Excerpted data Start Marker

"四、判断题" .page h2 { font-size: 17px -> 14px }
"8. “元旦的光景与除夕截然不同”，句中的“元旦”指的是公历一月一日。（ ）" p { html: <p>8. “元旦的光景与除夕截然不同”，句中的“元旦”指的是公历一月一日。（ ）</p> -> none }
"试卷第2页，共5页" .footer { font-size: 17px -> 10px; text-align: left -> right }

Excerpted data End Marker
Excerpted data Start Marker

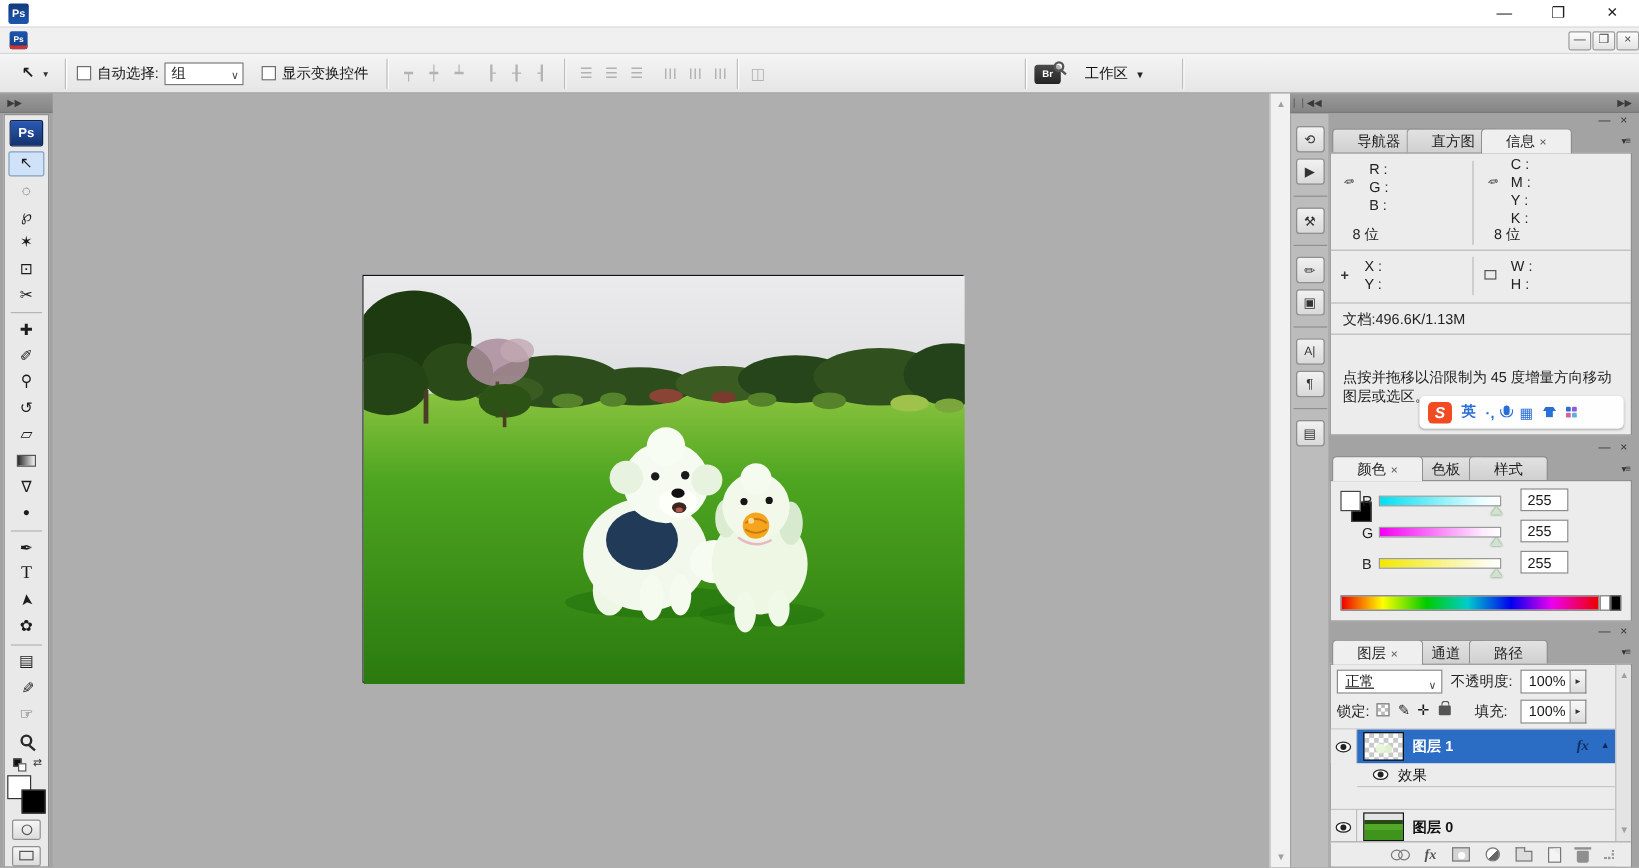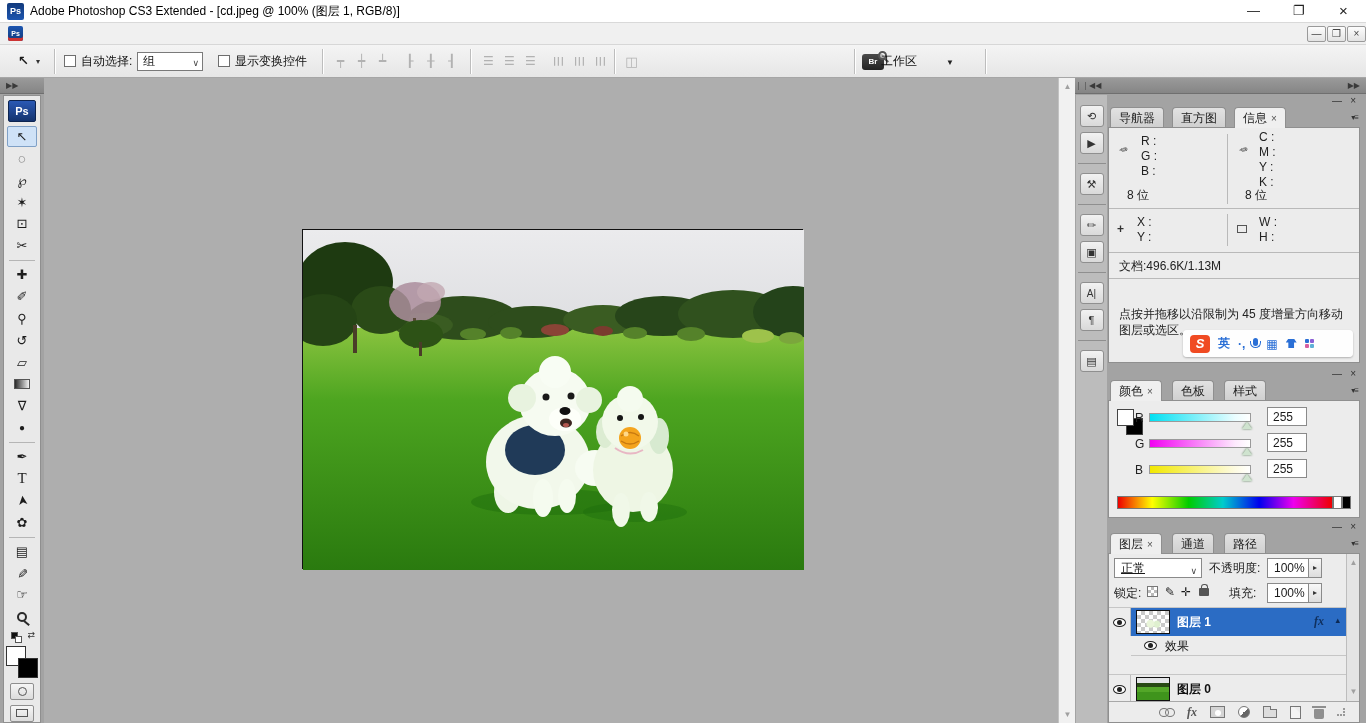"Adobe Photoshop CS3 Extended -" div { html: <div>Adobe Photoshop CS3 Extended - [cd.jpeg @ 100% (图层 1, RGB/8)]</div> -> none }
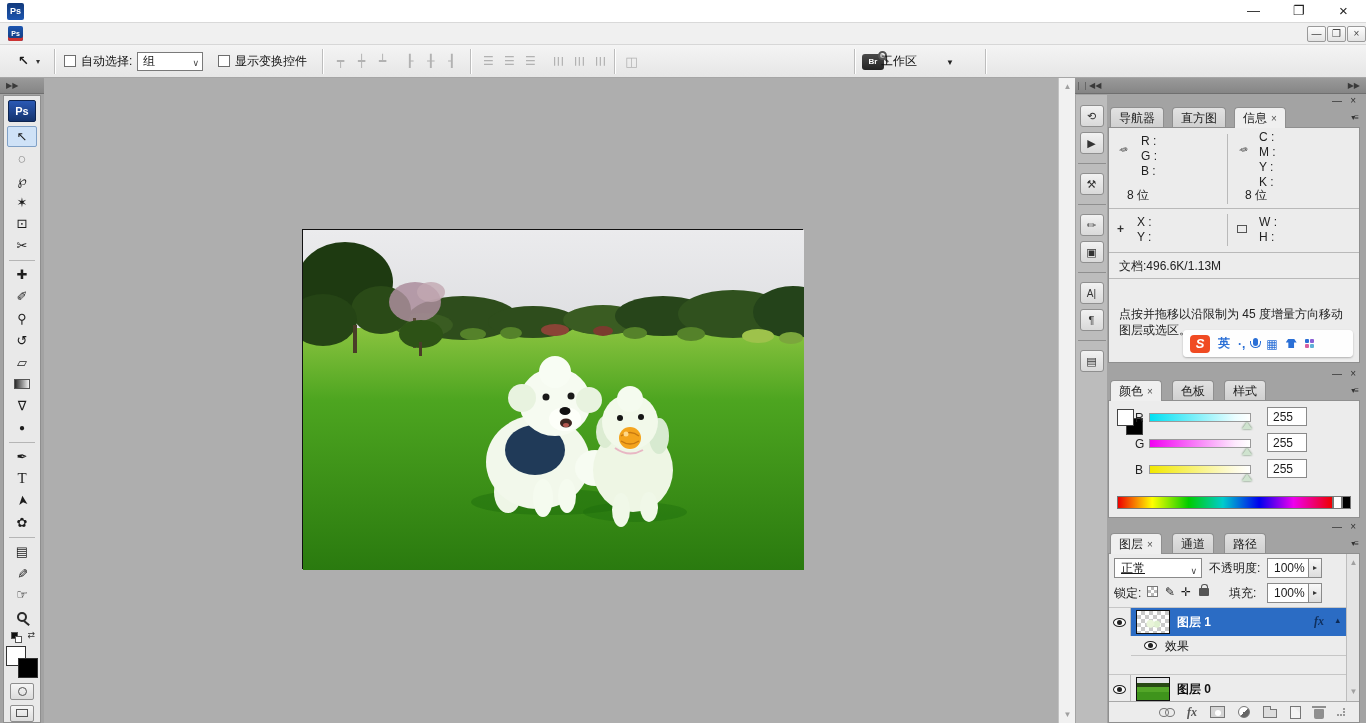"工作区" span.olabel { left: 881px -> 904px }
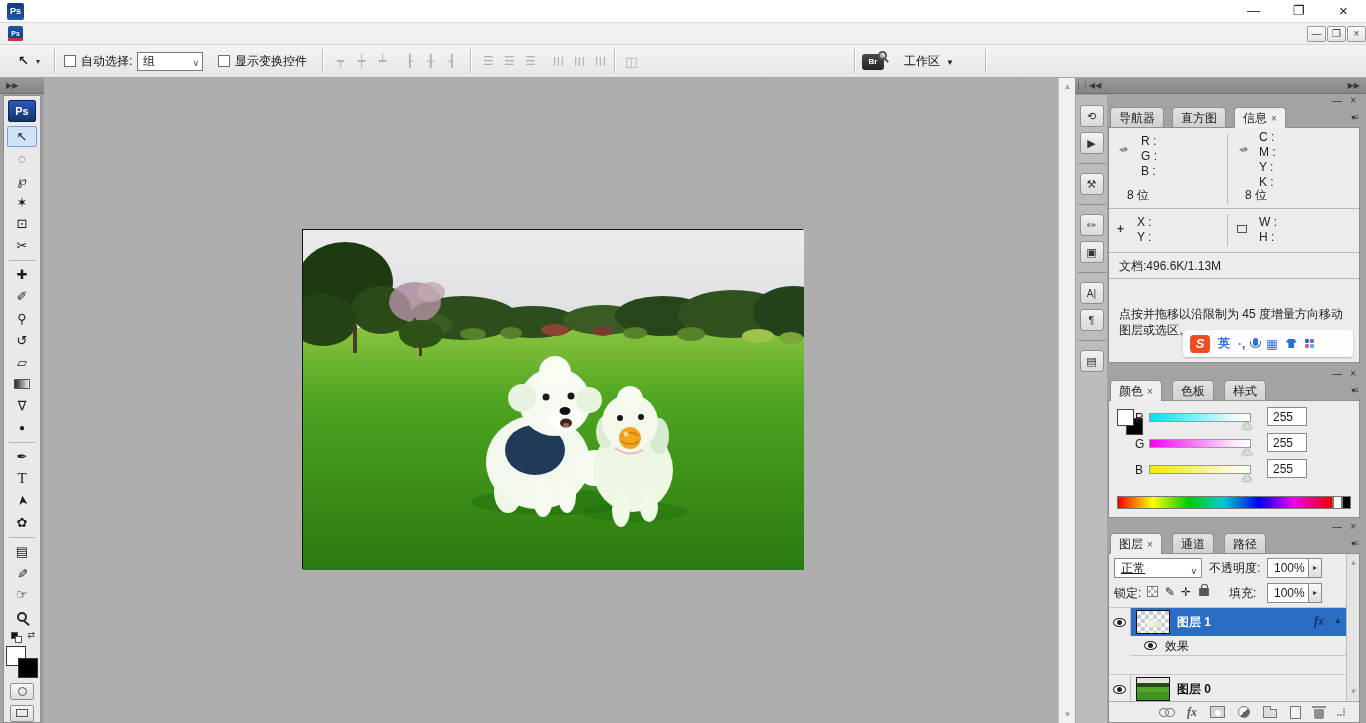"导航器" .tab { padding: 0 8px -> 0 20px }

Excerpted data End Marker

● Your task:
Beginning with the line above that contains "html: <div>Adobe Photoshop" and finishing with the line that contains "padding: 0 8px", print those lines exactly and only. Skip all pictures.

● Solution to this task:
"Adobe Photoshop CS3 Extended -" div { html: <div>Adobe Photoshop CS3 Extended - [cd.jpeg @ 100% (图层 1, RGB/8)]</div> -> none }
"工作区" span.olabel { left: 881px -> 904px }
"导航器" .tab { padding: 0 8px -> 0 20px }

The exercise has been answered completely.